Donald Trump Is Meddling in Markets. It's a Dangerous Line to Cross

Dow Jones
01/08

If it wasn't already clear that Donald Trump has qualms about free markets, his comments today about defense companies and the housing market should end any debate.

U.S. markets have long been an envy of the world. Our federal government regulates them to protect retail investors, yet allows them to flourish. It's no accident that most of the world's biggest companies are American.

In his second term, Trump has repeatedly intervened in industries or threatened to do so. The Wall Street Journal reported Wednesday that President Trump is set to sign an executive order that will "punish defense companies that repurchase stocks, pay dividends and reward executives with high salaries if they have Pentagon contracts that are over budget or behind schedule."

Trump wrote on his social-media website Truth Social: "All United State Defense Contractors, and the Defense Industry as a whole, BEWARE: While we make the best Military Equipment in the World (No other Country is even close!), Defense Contractors are currently issuing massive Dividends to their Shareholders and massive Stock Buybacks, at the expense and detriment of investing in Plants and Equipment. This situation will no longer be allowed or tolerated!"
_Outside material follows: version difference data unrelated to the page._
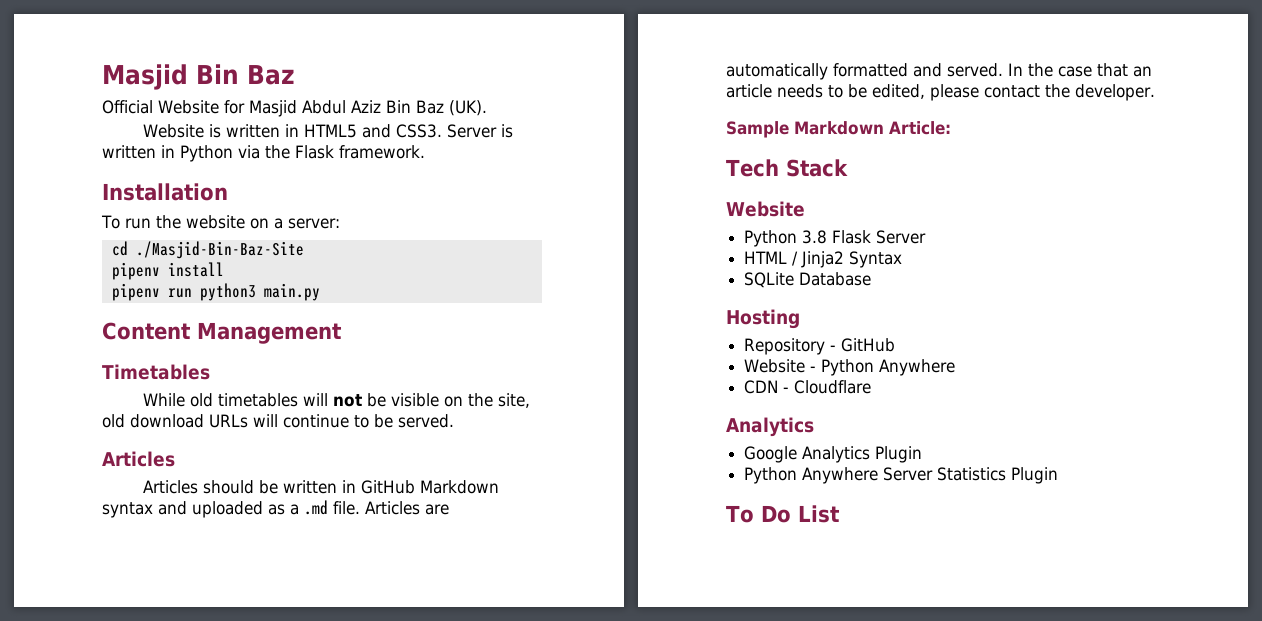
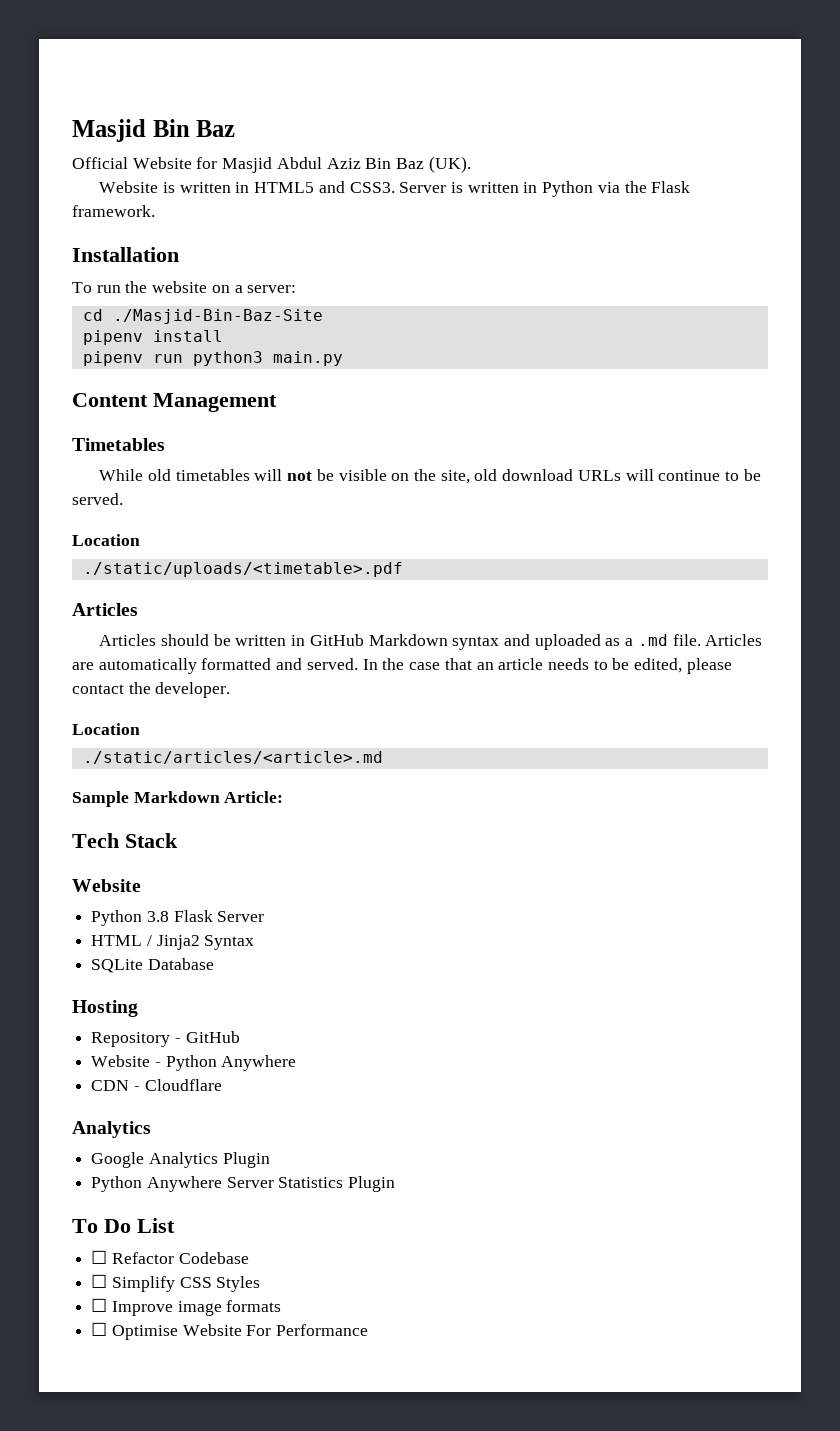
  While old timetables will not be visible on the site, old download URLs will continue to be served.
+ Location
+ ./static/uploads/<timetable>.pdf
  In the case that an article needs to be edited, please contact the developer.
+ Location
+ ./static/articles/<article>.md
+ ☐ Refactor Codebase
+ ☐ Simplify CSS Styles
+ ☐ Improve image formats
+ ☐ Optimise Website For Performance

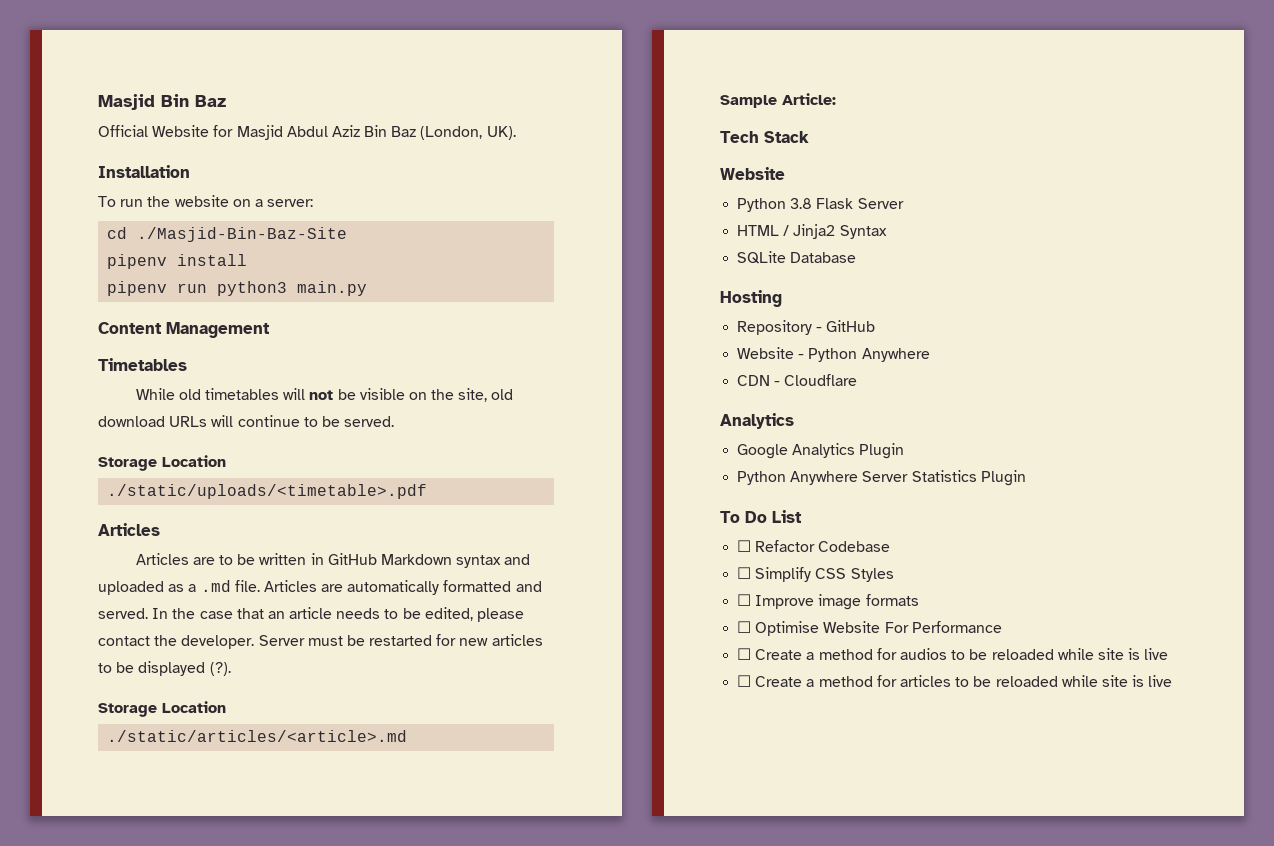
- Official Website for Masjid Abdul Aziz Bin Baz (UK).
- Website is written in HTML5 and CSS3. Server is written in Python via the Flask framework.
+ Official Website for Masjid Abdul Aziz Bin Baz (London, UK).
  While old timetables will not be visible on the site, old download URLs will continue to be served.
- Location
+ Storage Location
- Articles should be written in GitHub Markdown syntax and uploaded as a .md file.
+ Articles are to be written in GitHub Markdown syntax and uploaded as a .md file.
- In the case that an article needs to be edited, please contact the developer.
- Location
+ In the case that an article needs to be edited, please contact the developer. Server must be restarted for new articles to be displayed (?).
+ Storage Location
- Sample Markdown Article:
+ Sample Article:
+ ☐ Create a method for audios to be reloaded while site is live
+ ☐ Create a method for articles to be reloaded while site is live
Also Wednesday, Trump weighed in on the housing sector on social media, saying he wanted to ban institutional investor purchases of single-family homes.

"I am immediately taking steps to ban large institutional investors from buying more single-family homes, and I will be calling on Congress to codify it," the president posted on his social-media website Truth Social. "People live in homes, not corporations. I will discuss this topic, including further Housing and Affordability proposals, and more, at my speech in Davos in two weeks."

It isn't clear that Trump has the legal power to do this, but no matter. Shares of companies in the business of renting or investing in single-family homes like Invitation Homes and American Homes 4 Rent and Blackstone were all down on the news.

For executives and employees, customers and competitors and, yes, shareholders, the consequences here are substantial. The U.S stock market now accounts for some 64% of all global market capitalization according to MSCI ACWI ( Morgan Stanley Capital International All Country World Index.) This, even though the U.S. only has some 25% share of global gross domestic product.

There's a number of reasons for that, and for why the dollar is the global reserve currency. They include the rule of law and a lack of regulatory capriciousness in the U.S.

Republicans have long accused Democrats of using governmental influence and regulation to further political or ideological goals at the expense of free markets, calling it picking winners and losers. Now arguably Trump is doing just that.

His actions Wednesday match previous interventionist moves he has made, such as directing the federal government to buy nearly 10% of chipmaker Intel and invest in rare metals companies like MP Materials, Lithium Trilogy Metals. Then there's the 'golden share' in U.S. Steel, a single preferred share, which gives him voting rights and a say in U.S. Steel's closing factories, investing capital and relocating jobs outside, which the government received in exchange for approving that company's purchase by Nippon Steel.

And of course, Trump's biggest intervention of all has been his use of heavy tariffs to curb imports and punish certain nations. That is intended to boost manufacturing employment in the U.S., though so far it hasn't had that effect.

All this makes it less credible for Trump and the GOP to say they are the party of unfettered free markets. Instead, like the Democrats, Republicans for now have to acknowledge they believe there is a role for the giant hand of the government to manipulate the levers of capitalism. And right now the biggest hand belongs to President Trump.